Knotty Issues Ahead for Insurance Overhaul

A look at what still needs to be settled

Next week, the Senate Finance Committee will likely approve a bill designed to overhaul insurance, putting Congress another step closer to restructuring the nation's health care system.

But unresolved issues will confront senators when that panel's bill is melded with the health committee's legislation and when Senate negotiators square off with their House counterparts.

Here's a look at some of what remains to settled:

Will the final bill ditch the Senate Finance Committee’s tax on high-cost insurance plans in favor of a tax on high-income people?
The House Democrats' bill would get some of the money needed to pay for insuring the uninsured by raising taxes on people earning $350,000 or more.

This idea seems to have public support: in a Pew Research Center poll released Thursday, 58 percent of respondents favored hiking taxes on families with incomes of more than $350,000 as a way to pay for expanding health insurance.

House Speaker Nancy Pelosi said Thursday Democrats are weighing the idea of a windfall profits tax on insurance companies. She said Monday that Congress might also levy a value-added tax on goods and services, as is common in European countries.

The Finance Committee bill takes a very different approach.

It would get much of the revenue needed to pay for insuring the uninsured by imposing a new 40 percent tax on high-cost insurance plans. The target: so-called “Cadillac” plans where the cost is greater than $8,000 for individuals and $21,000 for family coverage.

The tax, according to Finance Committee Chairman Max Baucus, D-Mont., will help curb the growth in health care costs.

And for many firms and employees, Baucus argues, this tax will never take effect.

“It doesn't go into effect till 2013; a lot of people are going to adjust,” he explained last week.

“They're not going to want to pay that,” Baucus said. “Their companies are not going to want to have insurance policies that cost that much.” He argued that, “after a while, there wouldn't be any tax, because companies just would find a way to avoid it. Find some other way.”

What other way? Trim insurance plans to keep them under the taxable threshold and, instead, pay workers more in cash.

According to the Joint Committee on Taxation, by 2016, the nearly 25 million households affected by the tax will be paying, on average, $1,000 more in taxes.

But more than 150 members of the House have signed a letter urging Pelosi to reject the tax once she starts bargaining with Senate Democrats.

It “would result in an unacceptable burden on middle-class families... who have no control over the cost of their health insurance policies,” said Rep. Joe Courtney, D-Conn., who is leading the effort to block the tax.

“That’s the thing that I find so galling — this description of ‘Cadillac’ coverage — like it’s like buying a car. It’s not,” he said.

Who would be exempt from the new 40 percent tax on high-cost insurance plans?
If Baucus is able to keep his tax on high-cost insurance plans in the bill, pressure will grow to exempt some groups from it. Sen. John Kerry, D-Mass., has proposed exempting plans which unions have negotiated with companies.

How big a penalty will be imposed on those who do not buy insurance?
The Finance Committee originally would have imposed a maximum annual penalty of $3,800 per family, but that was lowered to $750 per adult.

In the House bill, non-buyers would pay a penalty equal to 2.5 percent of their income. But the penalty could not exceed the average cost of a health insurance policy in the newly created “exchange” or electronic marketplace.

If the penalties are set too low, they won’t have the intended effect: prodding healthy uninsured people to buy coverage.

Will Congress create a government-run insurance plan along the lines of Medicare?
The Finance Committee defeated two public plan proposals, but the idea could be revived on the Senate floor, or in bargaining with House negotiators.

On the Senate Finance Committee, the Democrats who voted against the public plan came from states that Republican Sen. John McCain won in last year’s presidential election: Baucus of Montana, Sen. Blanche Lincoln of Arkansas, and Sen. Kent Conrad of North Dakota.

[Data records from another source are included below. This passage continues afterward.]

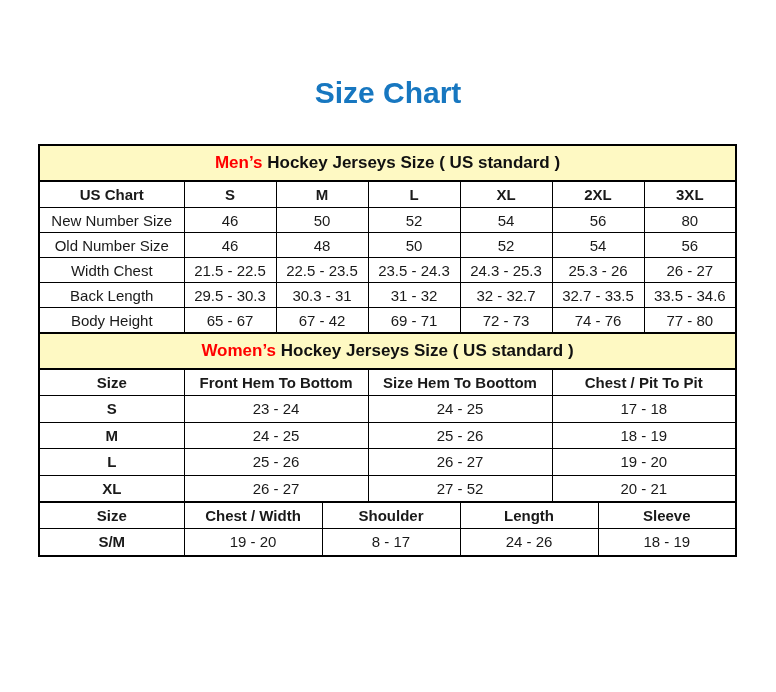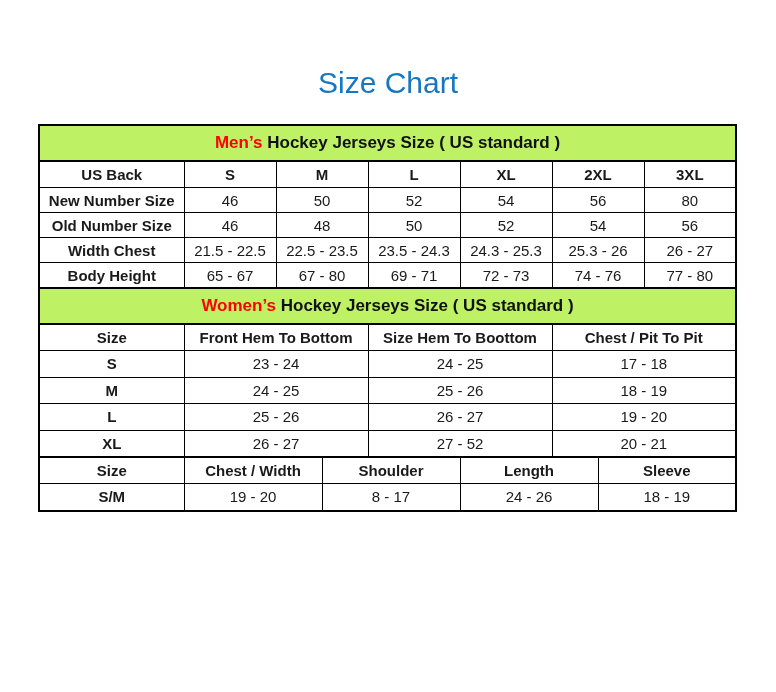--- a/index.html
+++ b/index.html
@@ -15,12 +15,12 @@
     color: #1a1a1a;
   }
   .page-title {
-    margin: 2px;
+    margin: 12px;
     padding-top: 64px;
     padding-bottom: 22px;
     text-align: center;
     font-size: 30px;
-    font-weight: normal;
+    font-weight: bold;
     color: #1777c0;
     letter-spacing: 0px;
   }

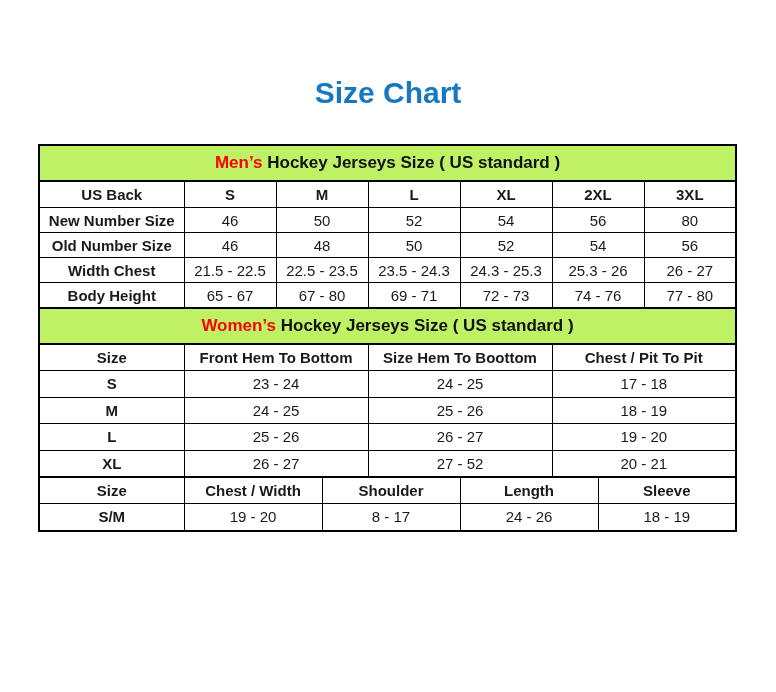--- a/index.html
+++ b/index.html
@@ -50,7 +50,7 @@
     border: 2px solid #000000;
   }
   tr.band-row td {
-    background: #bef264;
+    background: #fef9c3;
     height: 34px;
     font-size: 17px;
     font-weight: bold;

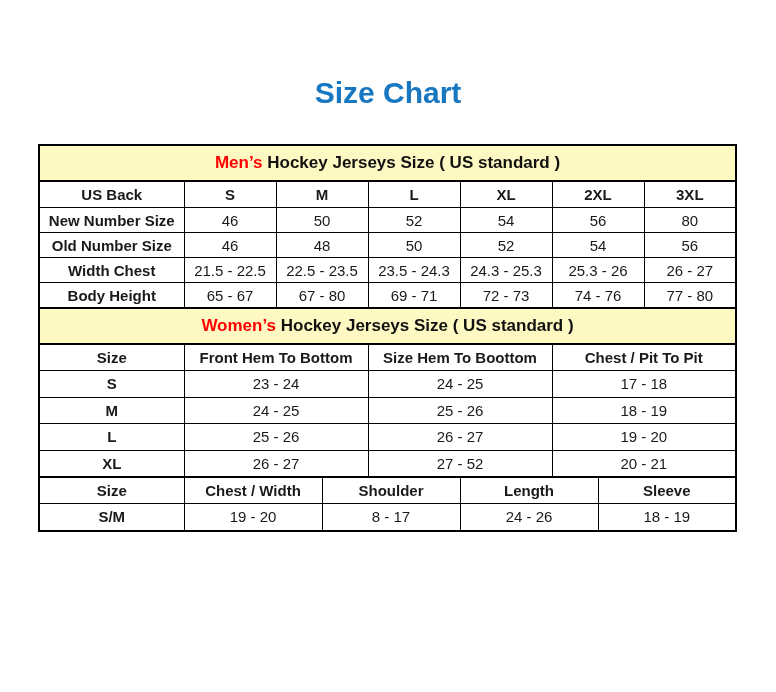--- a/index.html
+++ b/index.html
@@ -95,7 +95,7 @@
       <td colspan="7"><span class="band-highlight">Men’s</span><span class="band-rest"> Hockey Jerseys Size ( US standard )</span></td>
     </tr>
     <tr class="head-row">
-      <td>US Back</td>
+      <td>US Chart</td>
       <td>S</td>
       <td>M</td>
       <td>L</td>

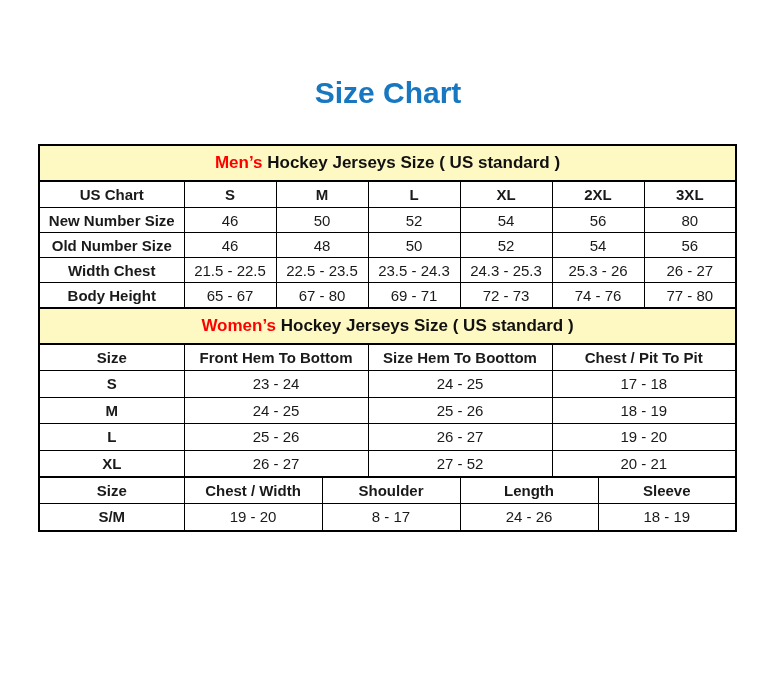--- a/index.html
+++ b/index.html
@@ -64,7 +64,7 @@
   }
   tr.data-row td { height: 24px; }
   tr.data-row-tall td { height: 25.5px; }
-  td.row-label { font-weight: bold; }
+  td.row-label { font-weight: normal; }
   td.size-label { font-weight: bold; }
   .misspelled {
     text-decoration-style: wavy;

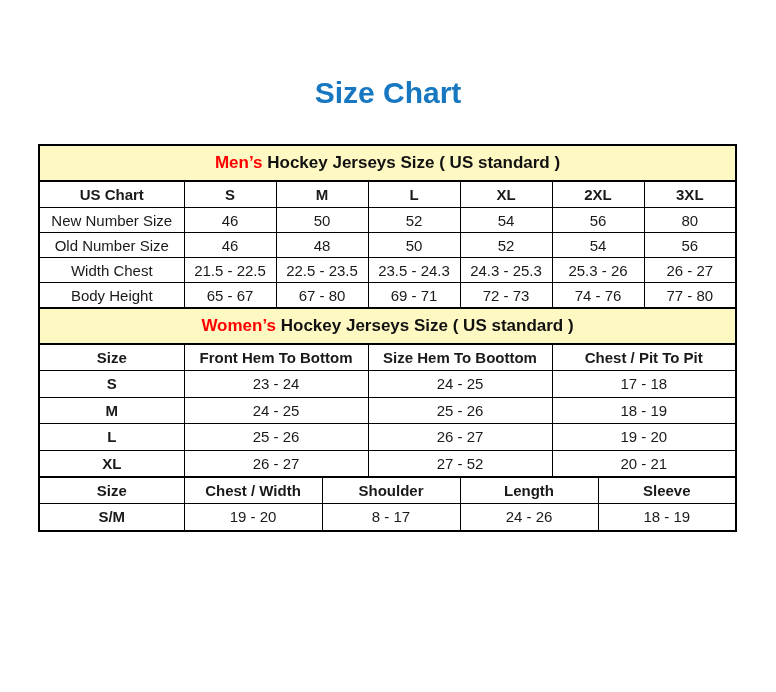--- a/index.html
+++ b/index.html
@@ -129,6 +129,15 @@
       <td>24.3 - 25.3</td>
       <td>25.3 - 26</td>
       <td>26 - 27</td>
+    </tr>
+    <tr class="data-row">
+      <td class="row-label">Back Length</td>
+      <td>29.5 - 30.3</td>
+      <td>30.3 - 31</td>
+      <td>31 - 32</td>
+      <td>32 - 32.7</td>
+      <td>32.7 - 33.5</td>
+      <td>33.5 - 34.6</td>
     </tr>
     <tr class="data-row">
       <td class="row-label">Body Height</td>

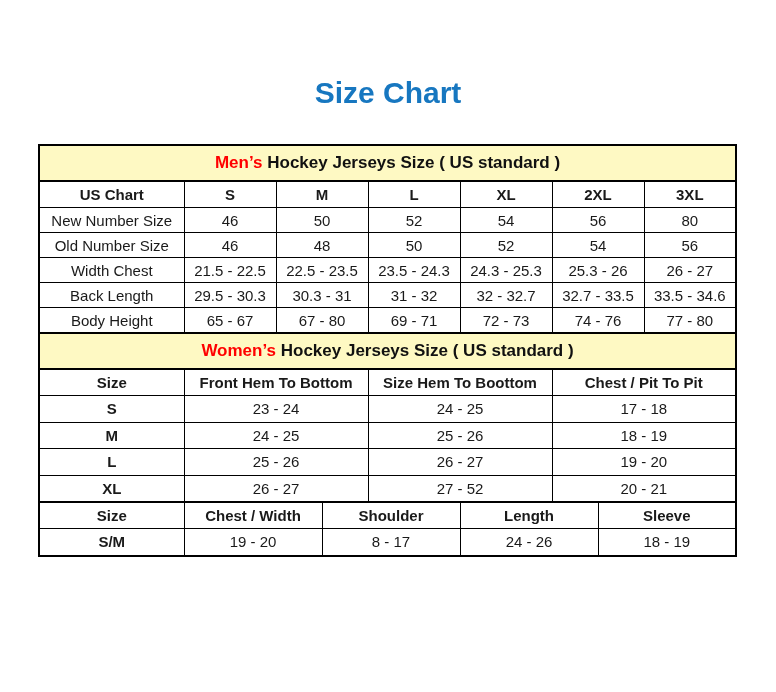--- a/index.html
+++ b/index.html
@@ -142,7 +142,7 @@
     <tr class="data-row">
       <td class="row-label">Body Height</td>
       <td>65 - 67</td>
-      <td>67 - 80</td>
+      <td>67 - 42</td>
       <td>69 - 71</td>
       <td>72 - 73</td>
       <td>74 - 76</td>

That pattern is likely to be seen again among House Democrats.

Will proponents of the Medicare Advantage program rally to save it from the cuts proposed in the Finance Committee bill?
The Finance Committee bill would cut $117 billion from spending on the Medicare Advantage plan from 2010 to 2019.

Medicare Advantage, a program in which private-sector firms insure about 10 million people age 65 and older, has both its critics and its champions in Congress. In some states, such as Florida and Oregon, the plans have become quite popular.

The Finance Committee bill gives some protection from the proposed cuts to Medicare Advantage plans in certain parts of the country where Medicare Advantage is less costly than the traditional fee-for-service Medicare.

But more battles are likely ahead on Medicare Advantage.